-- Problem requirements --
Please output all of the entries exactly and omit any images they hold.

-- Task inputs --
──────

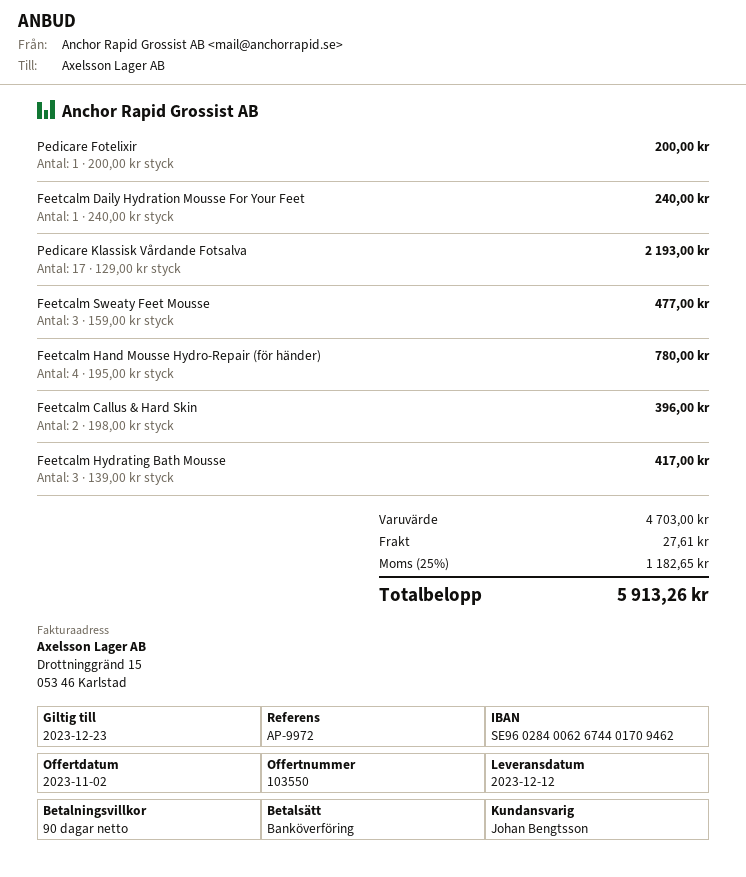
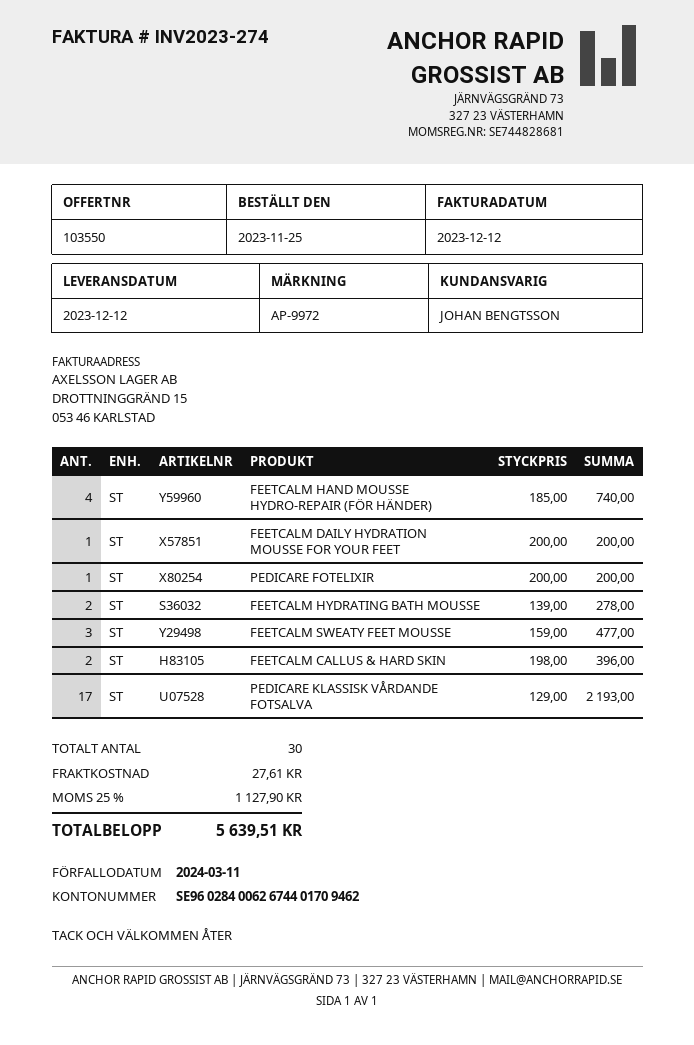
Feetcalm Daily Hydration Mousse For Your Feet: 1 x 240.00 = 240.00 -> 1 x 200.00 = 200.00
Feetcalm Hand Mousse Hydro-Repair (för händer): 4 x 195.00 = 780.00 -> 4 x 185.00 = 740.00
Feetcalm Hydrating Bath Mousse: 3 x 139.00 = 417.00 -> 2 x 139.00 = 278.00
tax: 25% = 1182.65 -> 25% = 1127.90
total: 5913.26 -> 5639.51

──────

-- Result of this exercise --
Feetcalm Daily Hydration Mousse For Your Feet: 1 x 240.00 = 240.00 -> 1 x 200.00 = 200.00
Feetcalm Hand Mousse Hydro-Repair (för händer): 4 x 195.00 = 780.00 -> 4 x 185.00 = 740.00
Feetcalm Hydrating Bath Mousse: 3 x 139.00 = 417.00 -> 2 x 139.00 = 278.00
tax: 25% = 1182.65 -> 25% = 1127.90
total: 5913.26 -> 5639.51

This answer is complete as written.